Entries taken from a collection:
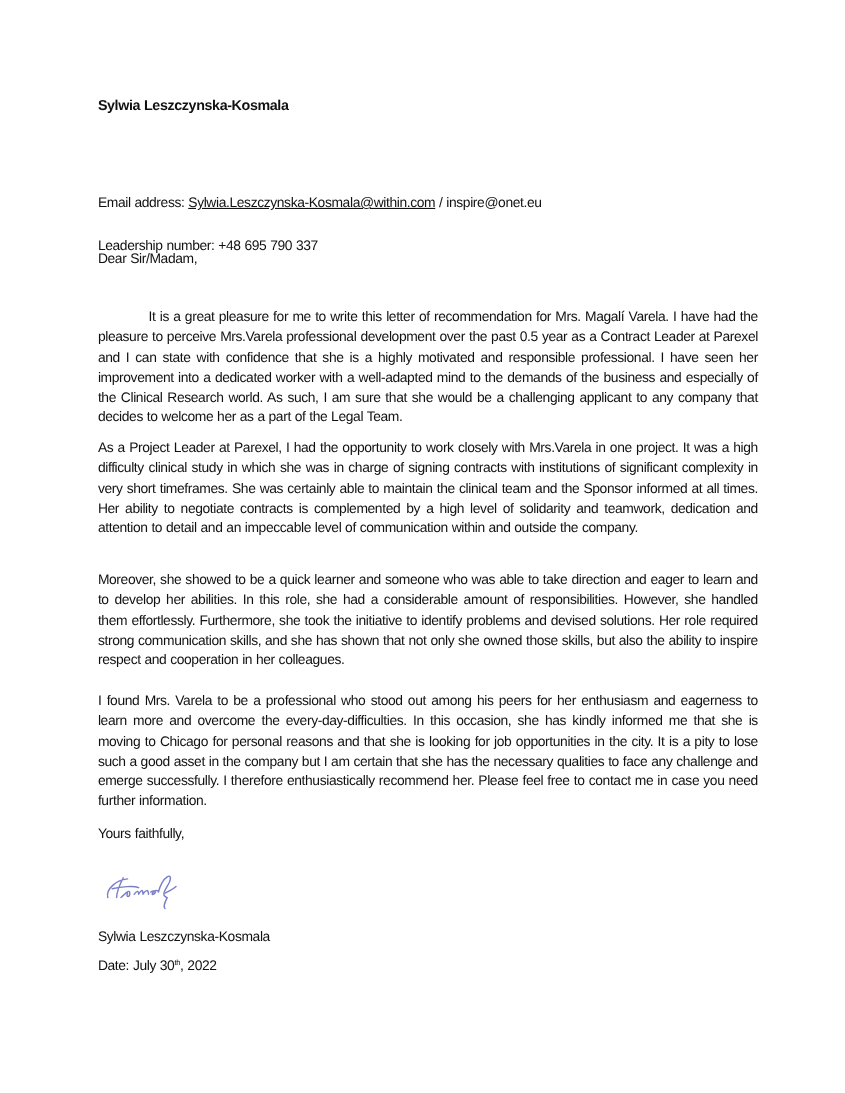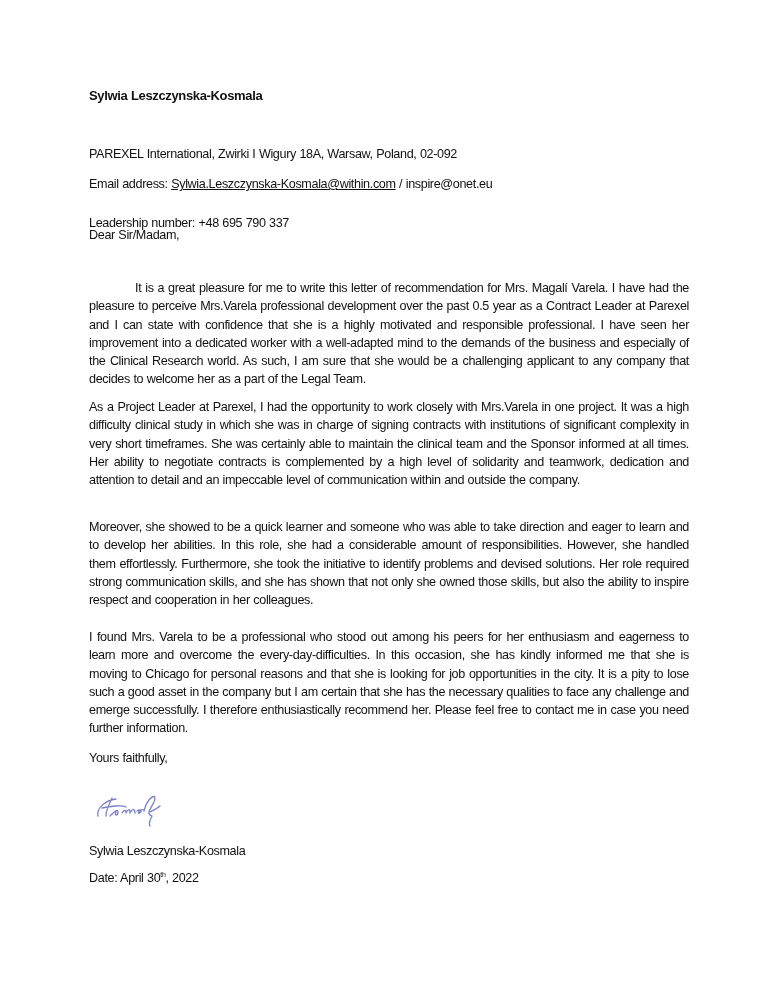--- a/index.html
+++ b/index.html
@@ -37,7 +37,6 @@
 <div class="page">
 
   <div class="line name-heading">Sylwia Leszczynska-Kosmala</div>
-  <div class="line h-addr">PAREXEL  International, Zwirki I Wigury 18A, Warsaw,  Poland, 02-092</div>
 
   <div class="line h-email">
     <span>Email address: </span><a class="email-link">Sylwia.Leszczynska-Kosmala@within.com</a><span> / </span><span>inspire@onet.eu</span>

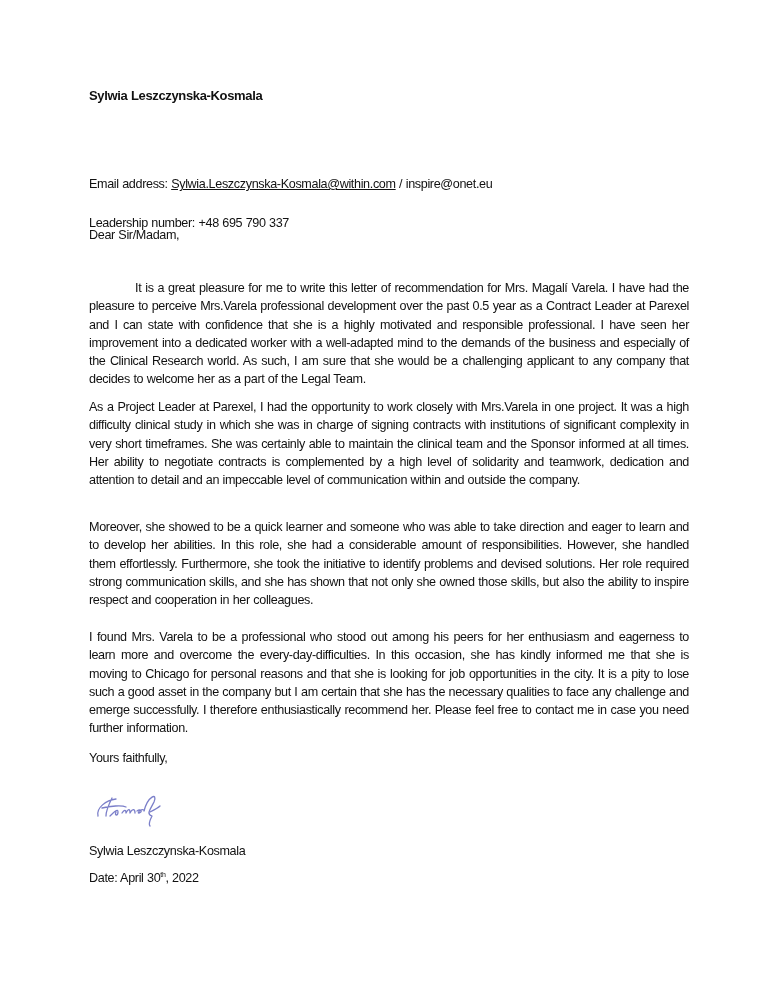--- a/index.html
+++ b/index.html
@@ -68,7 +68,7 @@
   <div class="line signer">Sylwia Leszczynska-Kosmala</div>
 
   <div class="line date">
-    <span>Date: April 30</span><sup>th</sup><span>, 2022</span>
+    <span>Date: July 30</span><sup>th</sup><span>, 2022</span>
   </div>
 
 </div>

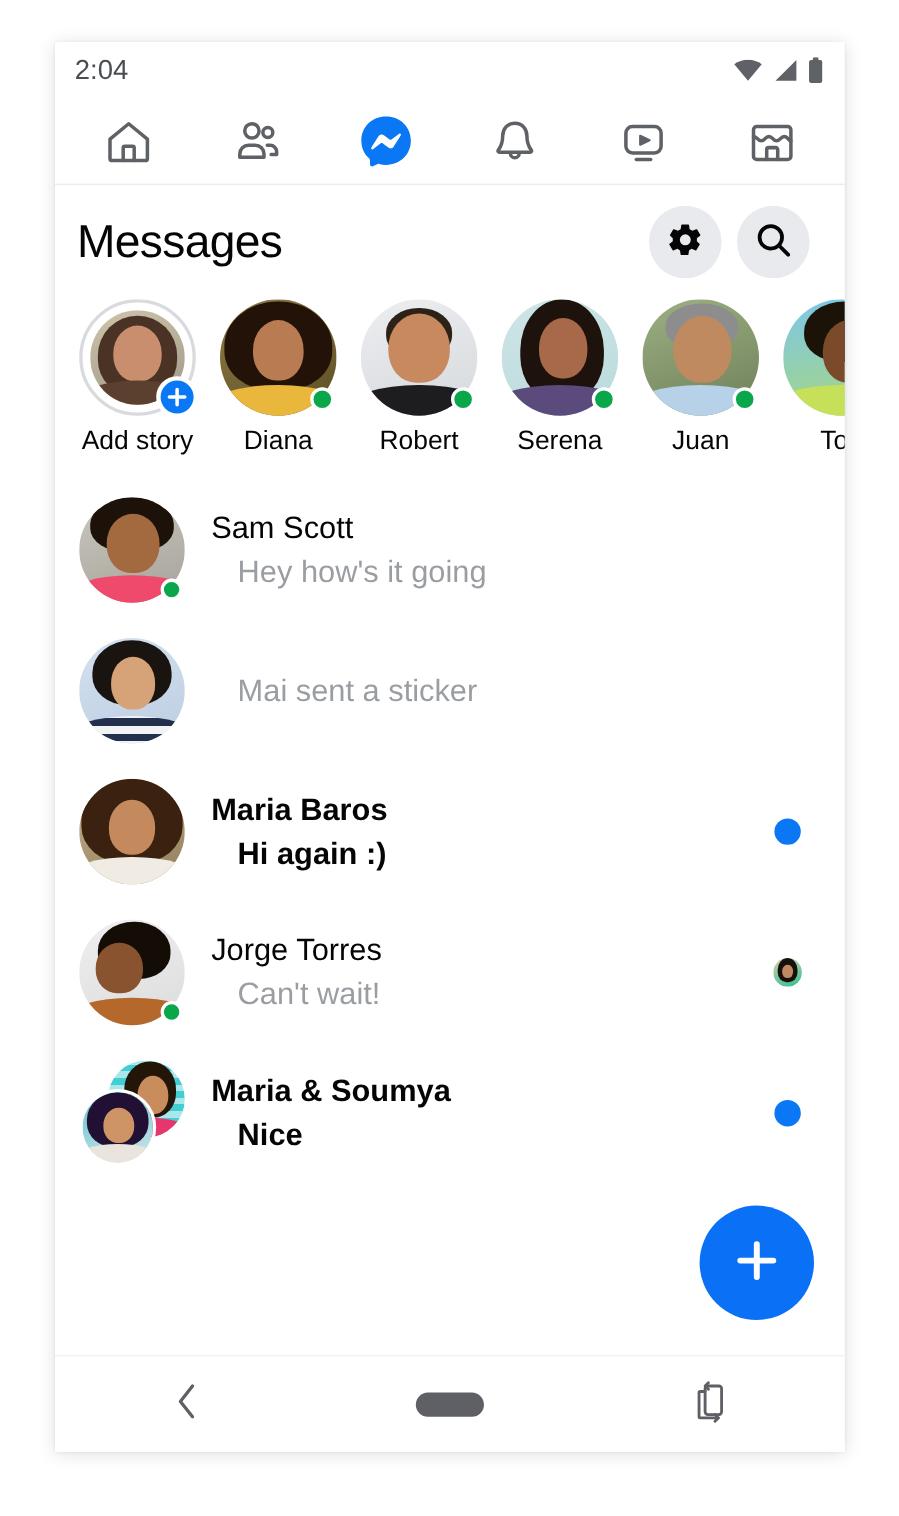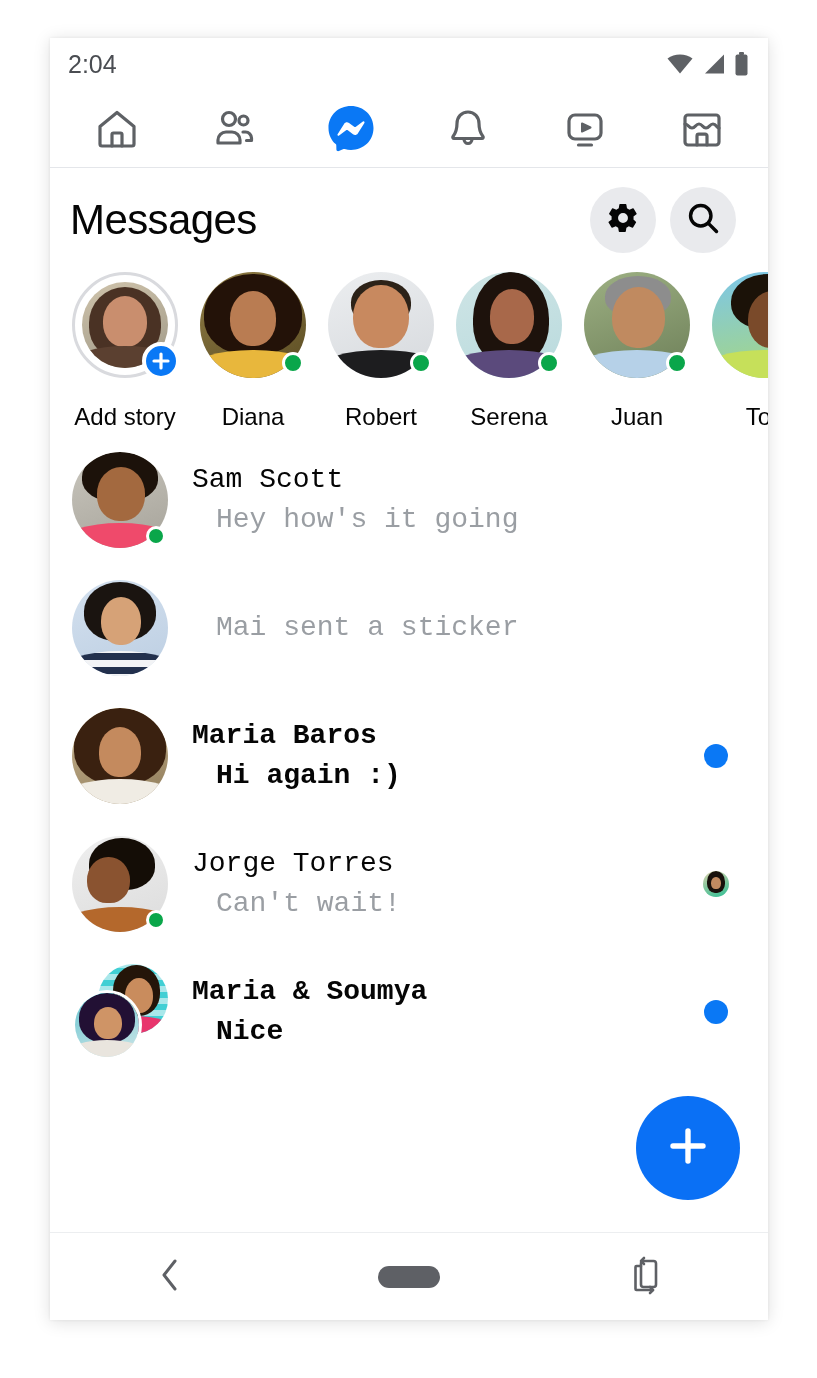--- a/index.html
+++ b/index.html
@@ -90,7 +90,7 @@
     display: flex; align-items: center; justify-content: center;
   }
   .story-name {
-    margin-top: 25px; font-size: 24px; color: #050505;
+    margin-top: 9px; font-size: 24px; color: #050505;
     white-space: nowrap;
   }
 

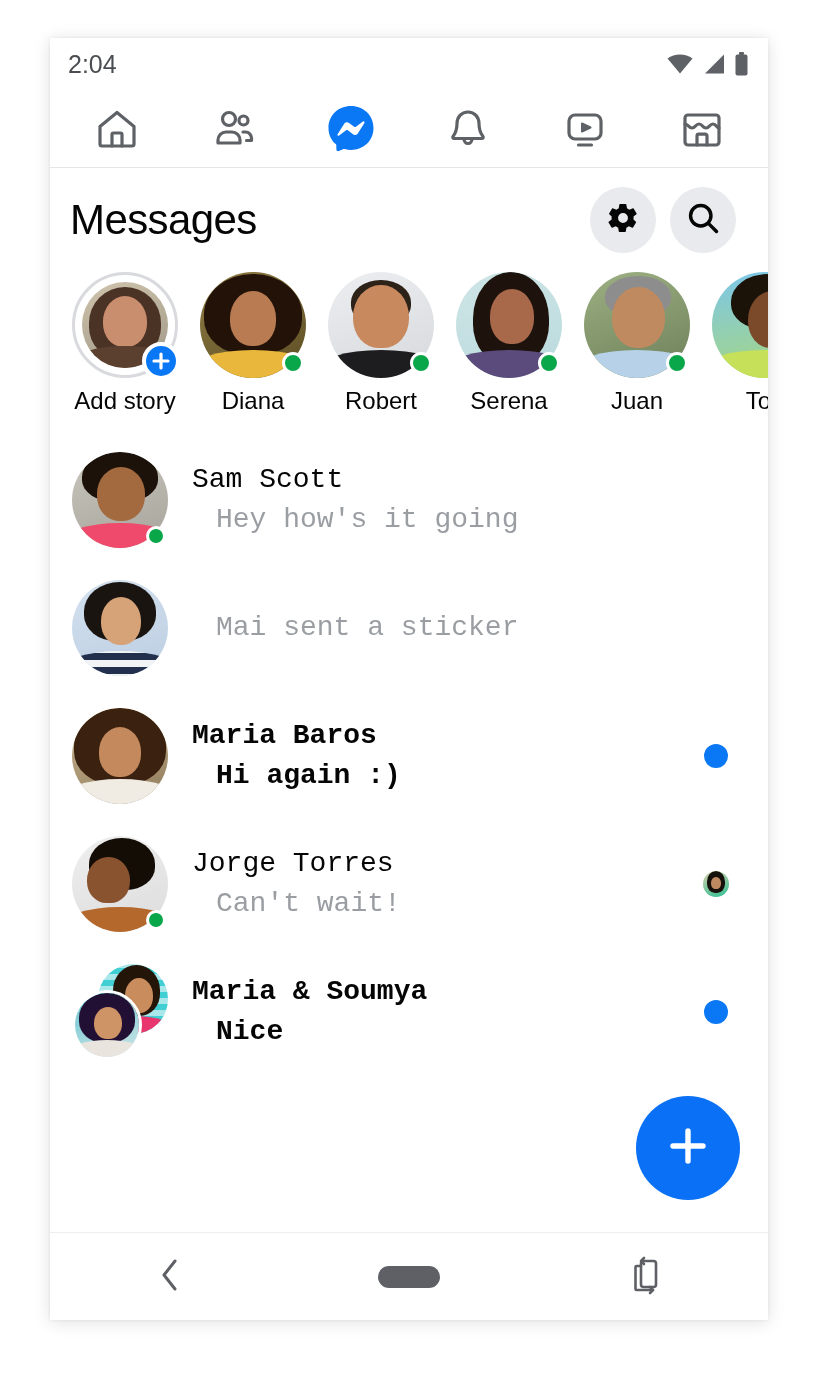--- a/index.html
+++ b/index.html
@@ -110,7 +110,7 @@
   .stack { position: relative; width: 96px; height: 96px; }
   .stack .s1 { position: absolute; right: 0; top: 0; width: 70px; height: 70px; border-radius: 50%; overflow: hidden; }
   .stack .s2 { position: absolute; left: 0; bottom: 0; width: 70px; height: 70px; border-radius: 50%; overflow: hidden; border: 3px solid #fff; }
-  .conv-text { flex: 1 1 auto; margin-left: 24px; min-width: 0; font-family: Liberation Mono, monospace; }
+  .conv-text { flex: 1 1 auto; margin-left: 24px; min-width: 0; }
   .conv-name { font-size: 28px; color: #050505; line-height: 1.42; white-space: nowrap; }
   .conv-snippet { font-size: 28px; color: #9a9ea3; line-height: 1.42; white-space: nowrap; margin-left: 24px; }
   .conv.unread .conv-name, .conv.unread .conv-snippet { font-weight: 700; color: #050505; }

ACTIVITY
Would you repeat the entries exactly, keeping the images out?

EXERCISE OUTPUT
--- a/index.html
+++ b/index.html
@@ -37,7 +37,6 @@
 <div class="page">
 
   <div class="line name-heading">Sylwia Leszczynska-Kosmala</div>
-  <div class="line h-addr">PAREXEL  International, Zwirki I Wigury 18A, Warsaw,  Poland, 02-092</div>
 
   <div class="line h-email">
     <span>Email address: </span><a class="email-link">Sylwia.Leszczynska-Kosmala@within.com</a><span> / </span><span>inspire@onet.eu</span>

--- a/index.html
+++ b/index.html
@@ -68,7 +68,7 @@
   <div class="line signer">Sylwia Leszczynska-Kosmala</div>
 
   <div class="line date">
-    <span>Date: April 30</span><sup>th</sup><span>, 2022</span>
+    <span>Date: July 30</span><sup>th</sup><span>, 2022</span>
   </div>
 
 </div>

--- a/index.html
+++ b/index.html
@@ -90,7 +90,7 @@
     display: flex; align-items: center; justify-content: center;
   }
   .story-name {
-    margin-top: 25px; font-size: 24px; color: #050505;
+    margin-top: 9px; font-size: 24px; color: #050505;
     white-space: nowrap;
   }
 

--- a/index.html
+++ b/index.html
@@ -110,7 +110,7 @@
   .stack { position: relative; width: 96px; height: 96px; }
   .stack .s1 { position: absolute; right: 0; top: 0; width: 70px; height: 70px; border-radius: 50%; overflow: hidden; }
   .stack .s2 { position: absolute; left: 0; bottom: 0; width: 70px; height: 70px; border-radius: 50%; overflow: hidden; border: 3px solid #fff; }
-  .conv-text { flex: 1 1 auto; margin-left: 24px; min-width: 0; font-family: Liberation Mono, monospace; }
+  .conv-text { flex: 1 1 auto; margin-left: 24px; min-width: 0; }
   .conv-name { font-size: 28px; color: #050505; line-height: 1.42; white-space: nowrap; }
   .conv-snippet { font-size: 28px; color: #9a9ea3; line-height: 1.42; white-space: nowrap; margin-left: 24px; }
   .conv.unread .conv-name, .conv.unread .conv-snippet { font-weight: 700; color: #050505; }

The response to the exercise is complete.